Posted on March 16th, 2017

Here we have the story of one Fiji man who decided to travel to New Zealand to enlist. His name is Herbert Powell, who I will refer to from now on by his common name, Bert. (Far right in the picture)

He was born at Loma Loma in the Lau group, an island group that is midway between Fiji and Samoa. We have no record as to how he made the voyage from Suva to Auckland; we may assume that his decision to travel to NZ was in part because he had 2 brothers already living in Wellington.

It is also worthy of note that the colonial powers in Fiji at that time had decided not to enlist Native Fiji men for active service, the reason being the Native Fijian population was in decline and they were concerned as to the effect that the further loss of young men may have. No men were attested in Fiji, however Fiji did send men of European extraction to England as volunteers, who were then attested in England and attached to different units. The majority of men with Fiji connections that served in WW1 in most cases were shipped out to their country of origin to enlist, the principal countries for enlistment being New Zealand and Australia. Fiji was still a young country at this time, so many young men that were in Fiji from these countries at the time left in droves for home, even before the declaration of war. even the men

Bert Powell, service # 15299 was attested at Trentham camp, February 21st 1916 at the age of 20. We know Bert was an instructor training new recruits both in marksmanship and the delivery of Hand grenades. At one time he held the rank of Sergeant, but reverted to the rank of Private at his own request to be allowed to ship overseas on active service.
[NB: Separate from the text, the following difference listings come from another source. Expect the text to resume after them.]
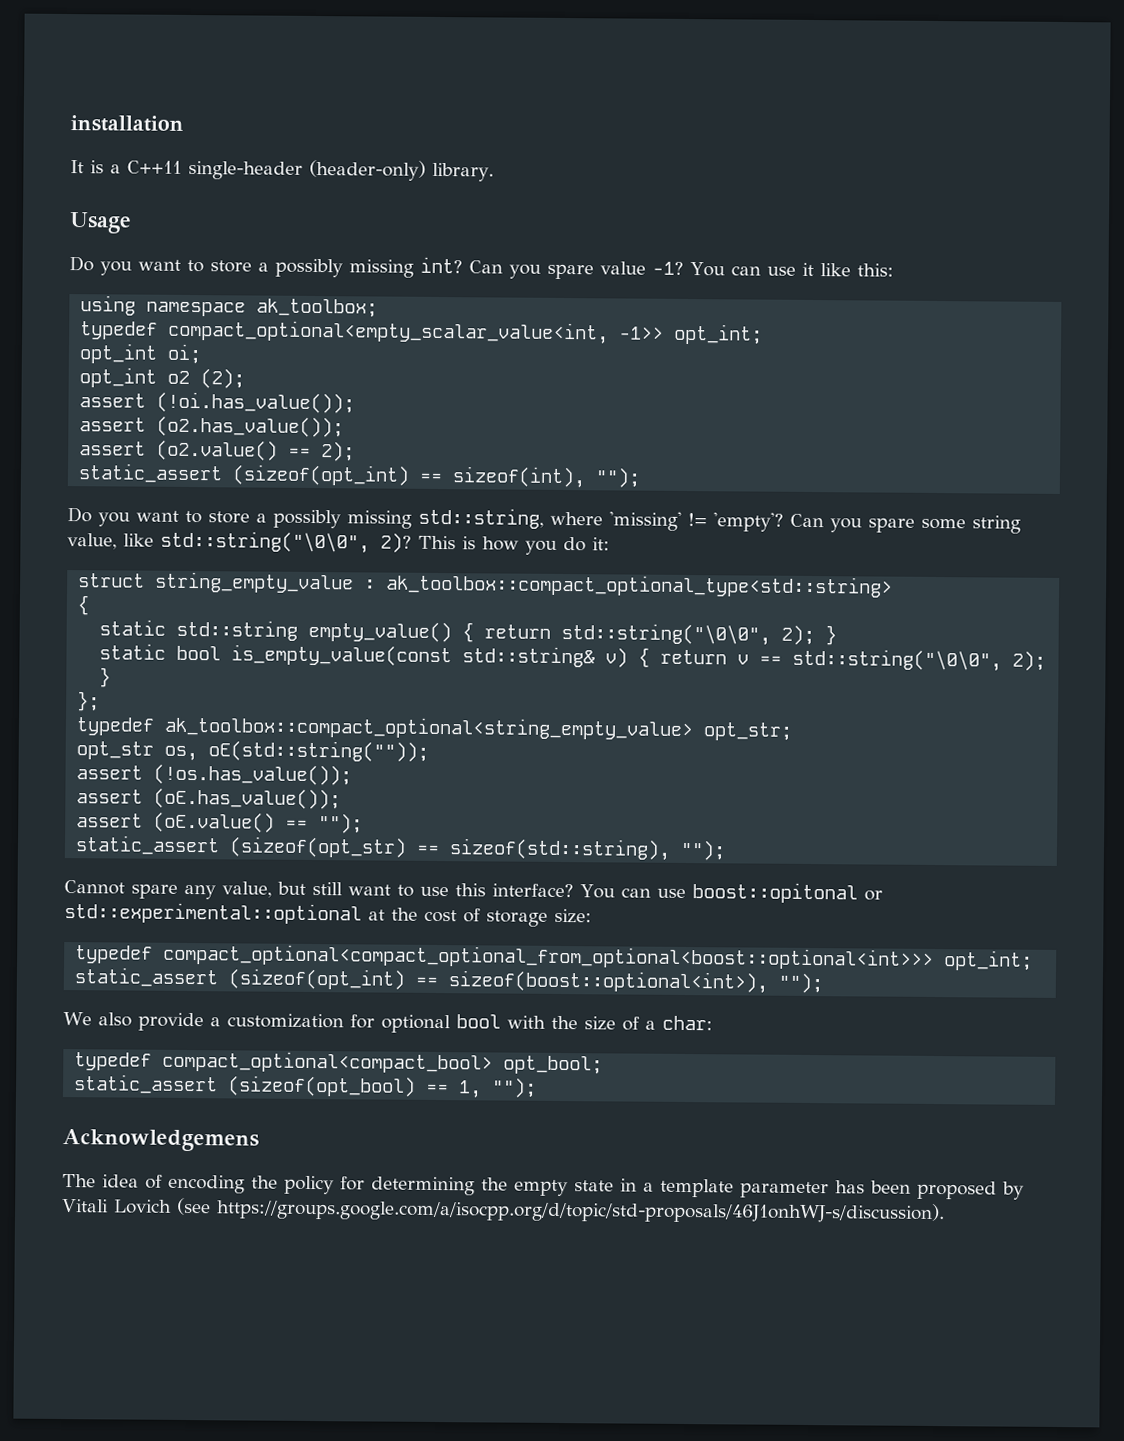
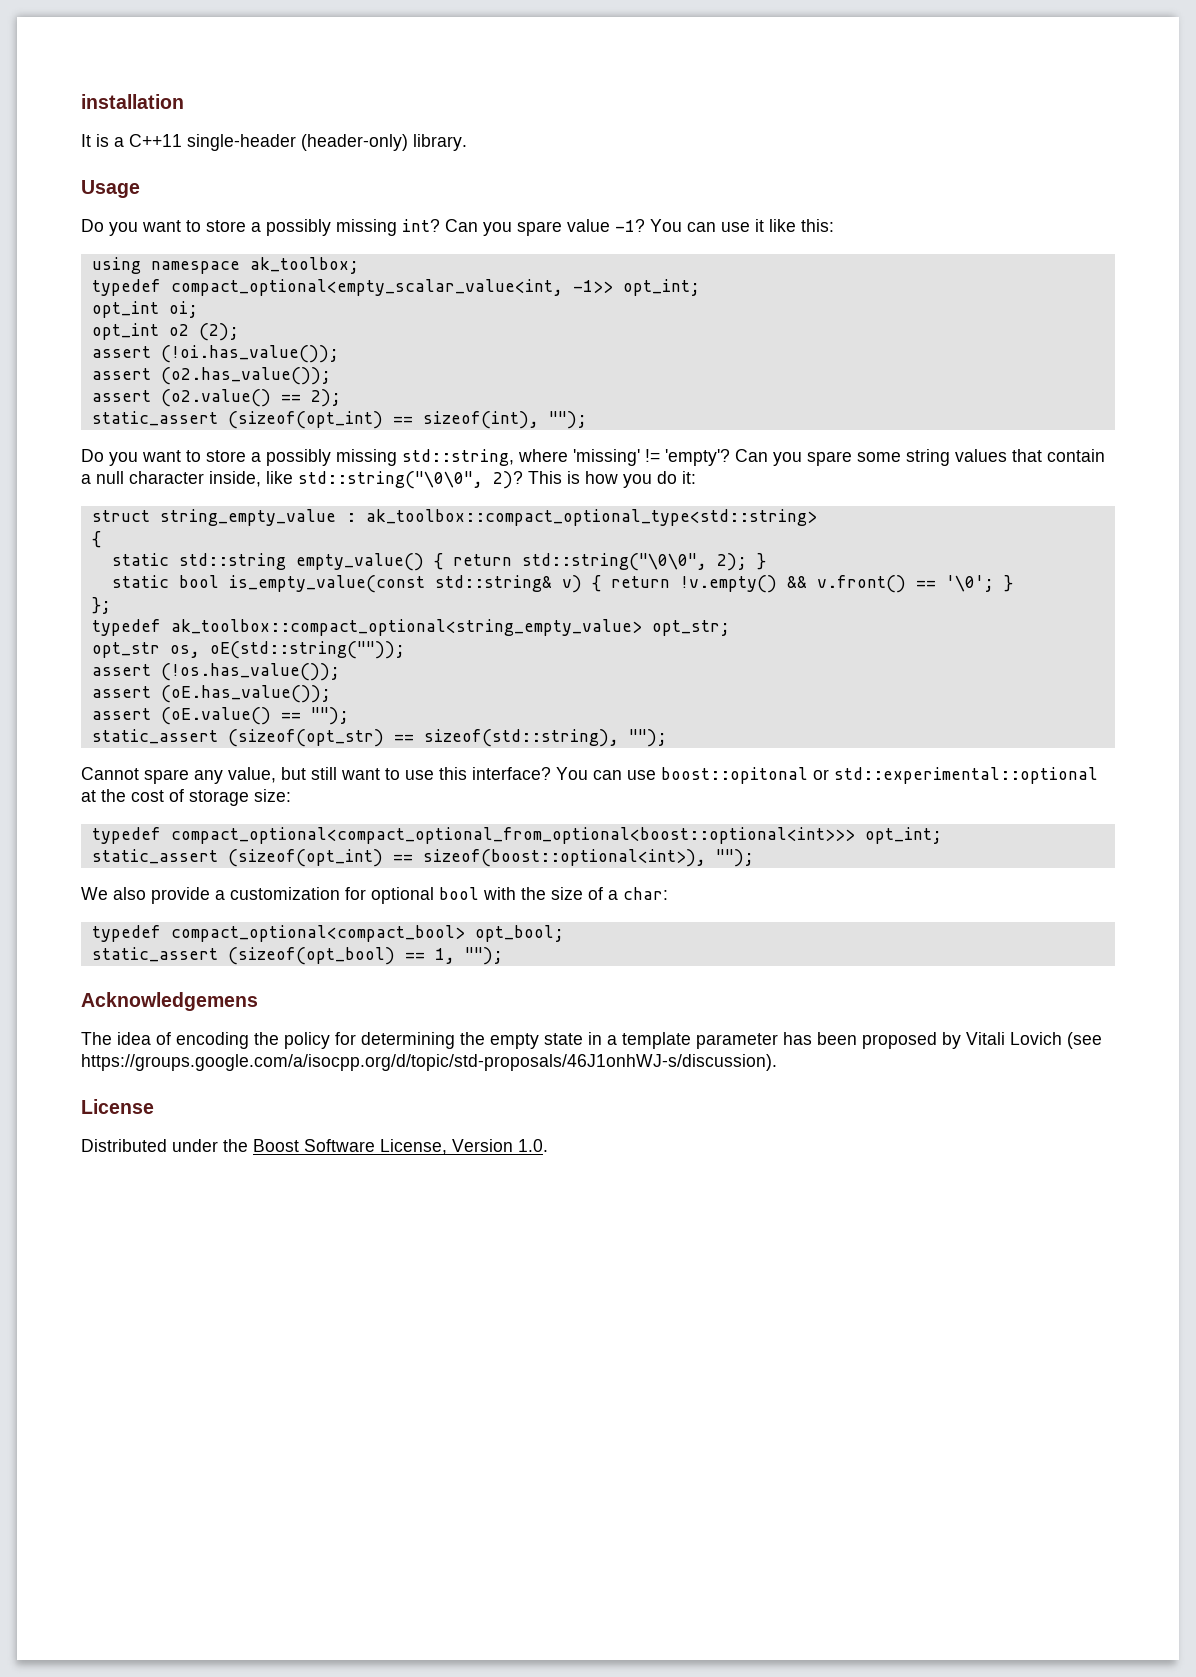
[67,533,117,550] value, -> [955,449,1105,462] [81,471,261,487] values that contain a null character inside,
[737,648,1047,672] v == std::string("\0\0", 2); -> [679,575,994,593] !v.empty() && v.front() == '\0';
(945, 1211) none -> [81,1099,154,1114] [81,1139,548,1155] // License // Distributed under the Boost Software License, Version 1.0.

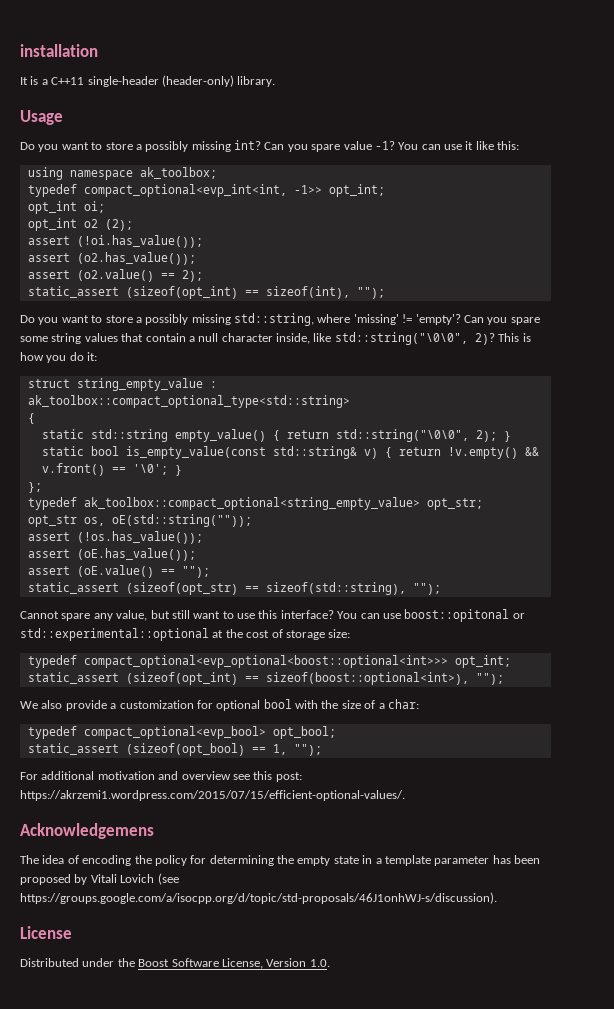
[170,279,563,296] compact_optional<empty_scalar_value<int, -> [83,184,287,197] compact_optional<evp_int<int,
[170,827,855,844] compact_optional<compact_optional_from_optional<boost::optional<int>>> -> [83,655,448,668] compact_optional<evp_optional<boost::optional<int>>>
[170,925,465,942] compact_optional<compact_bool> -> [83,726,266,739] compact_optional<evp_bool>
(503, 956) none -> [20,771,302,782] [20,790,405,801] // For additional motivation and overview see this post: https://akrzemi1.wordpress.com/2015/07/15/efficient-optional-values/.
Bert departed Wellington 28th July 1916, finally arriving at Sling Camp on September 29th. Bert was then sent to the continent on October 10th 1916 following his file we see he was in and out of hospital with various illnesses over the coming year.
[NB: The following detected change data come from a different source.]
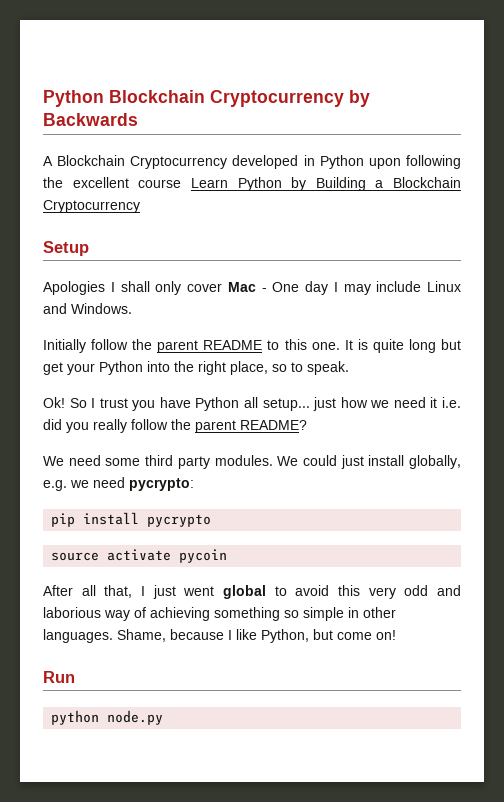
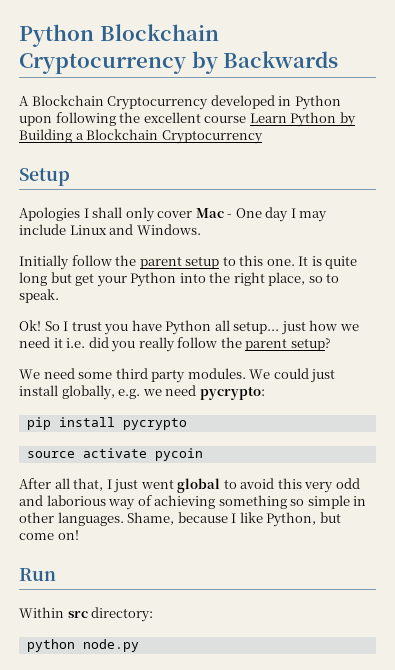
[203,340,263,350] README -> [185,256,220,269] setup
[240,420,307,430] README? -> [290,338,331,351] setup?
(75, 677) none -> [19,607,154,622] // Within src directory:

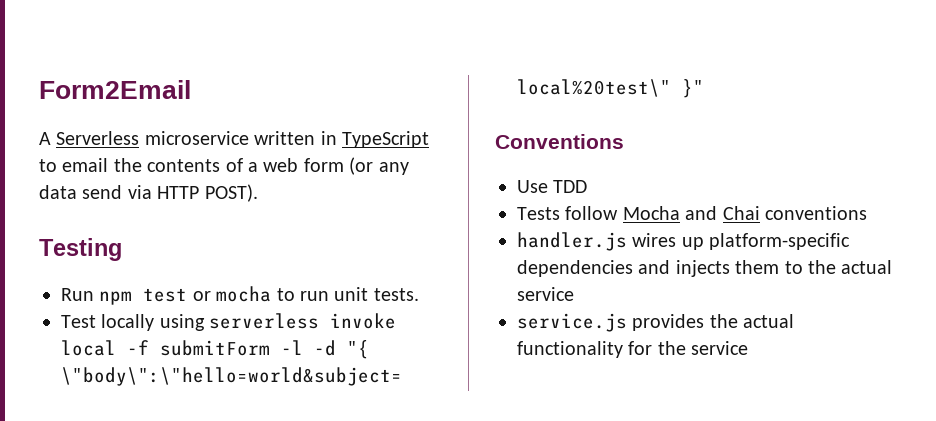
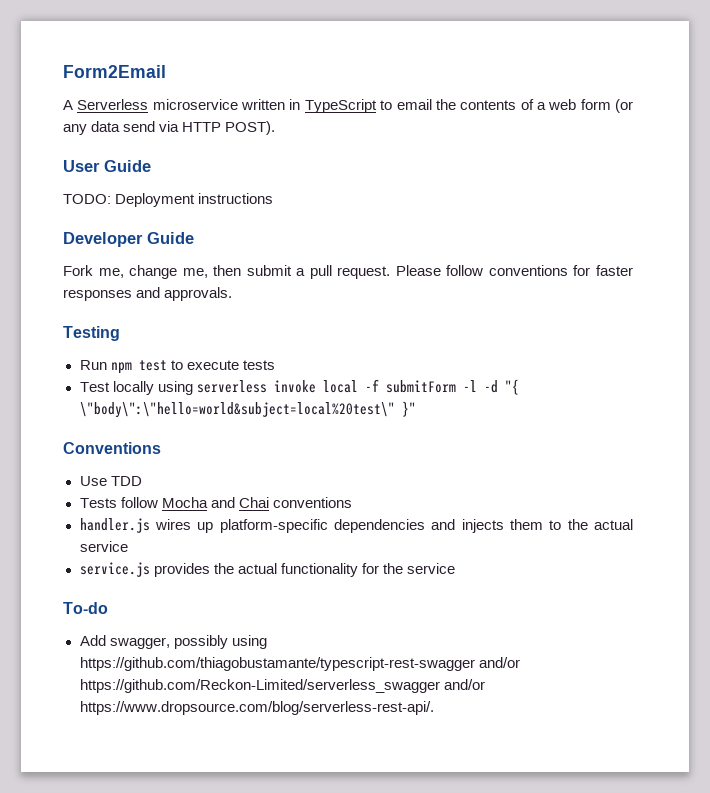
[39,238,122,261] [61,286,419,305] Testing // Run npm test or mocha to run unit tests. -> [63,160,151,172] [63,193,274,207] [63,232,194,247] [63,265,634,279] [63,287,233,301] [63,326,120,341] [79,360,275,374] User Guide // TODO: Deployment instructions // Developer Guide // Fork me, change me, then submit a pull request. Please follow conventions for faster responses and approvals. // Testing // Run npm test to execute tests
(749, 348) none -> [63,602,108,614] [79,635,267,649] [79,657,520,671] [79,679,485,693] [79,701,434,715] // To-do // Add swagger, possibly using https://github.com/thiagobustamante/typescript-rest-swagger and/or https://github.com/Reckon-Limited/serverless_swagger and/or https://www.dropsource.com/blog/serverless-rest-api/.

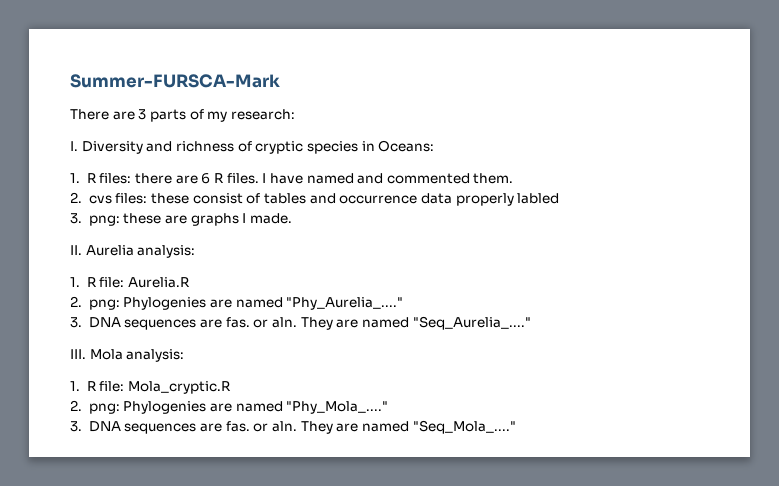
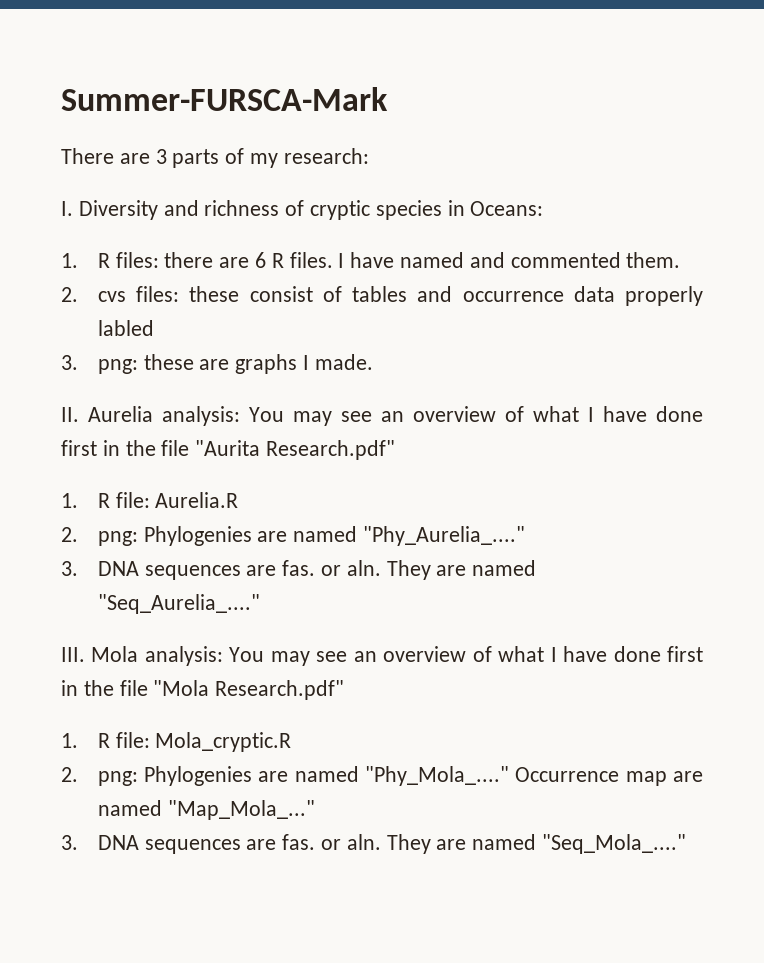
(196, 251) none -> [249,406,703,426] [61,440,396,460] You may see an overview of what I have done first in the file "Aurita Research.pdf"
(185, 355) none -> [229,646,703,666] [61,680,345,700] You may see an overview of what I have done first in the file "Mola Research.pdf"
(389, 407) none -> [515,767,703,786] [97,800,315,820] Occurrence map are named "Map_Mola_..."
On September 25th 1917 Bert and his Battalion began a 4-day march to take part in the Passchendaele Offensive (also known as the 3rd Battle of Ypres). They marched from their training ground in Coulomby in northern France to the frontline near Ypres in Belgium, covering 78 kilometres over the 4 days in full kit!
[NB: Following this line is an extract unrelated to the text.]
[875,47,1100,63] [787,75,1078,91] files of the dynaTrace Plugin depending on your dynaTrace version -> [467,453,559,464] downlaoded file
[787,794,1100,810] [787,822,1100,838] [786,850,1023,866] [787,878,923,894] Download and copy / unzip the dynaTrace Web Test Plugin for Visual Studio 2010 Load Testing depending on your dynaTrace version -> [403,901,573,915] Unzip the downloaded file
Unfortunately on arrival in the Ypres North area, he is recorded as being WIA on September 28th 1917 with shell splinters to both his right arm and leg, so he never made it to the frontline.

Bert was first treated at the Australian 6th Causality Clearing station and thereafter the 2nd Canadian Clearing Station where his right leg was amputated through the knee and he had Paralysis of the upper right arm from the splinters.

He was then evacuated back to England and admitted for a short period to the Mile Long Hospital, Tooting, London before being eventually transferred to New Zealand No 2 General Hospital at Walton on Thames where he spent nearly 6 months in rehabilitation.

Bert learnt to write using his left hand among other skills, he was fitted with an artificial leg and embarked for New Zealand on the “HS Maheno” being eventually discharged from active service in Wellington in July 1918.

On his return to New Zealand he continued to train to write left handed, before finally being granted a first class passage to return to Fiji, where he eventually married Anne Toaona Robertson in 1924, a Samoan lady.

Bert and Anne had 13 offspring, many of whom are still living at this time (2017), we are told that Bert found the artificial leg US for whatever reason and it was last seen hanging on the wall of the shop at Vanubalavu.

He had further operations in Suva some 20 years after he arrived home to remove more of the splinters in his neck, but carried some of this material with him for the rest of his life, living it to the fullest – he built houses and churches on Vanubalavu, rode a horse, he was an excellent swimmer and for 41 years he was Copra Manager, overseer & bookkeeper for the Borron Family on Mago Island, just using a crutch to get around.

Bert passed away in Suva at the age of 68 on January 28th 1964.

As a footnote, my father in law was injured and lost a leg a month after Bert in the later battles of Passchendaele, while researching Bert’s story I realised that Bert had been at NZGH #2 at Walton on Thames at the same time as my father-in-law, Norman Fleet.

Norm had sent home a collection of photos of his war years including a number of his time at Walton, we then went through the photos and have found 2 photos in the collection that show Bert in them.

In an emotional moment some 98 years later we have a photo of Norm seated in a wheel chair in a group photo and the soldier standing immediate behind Norm is Bert, his hand appears to be resting on the back of the chair.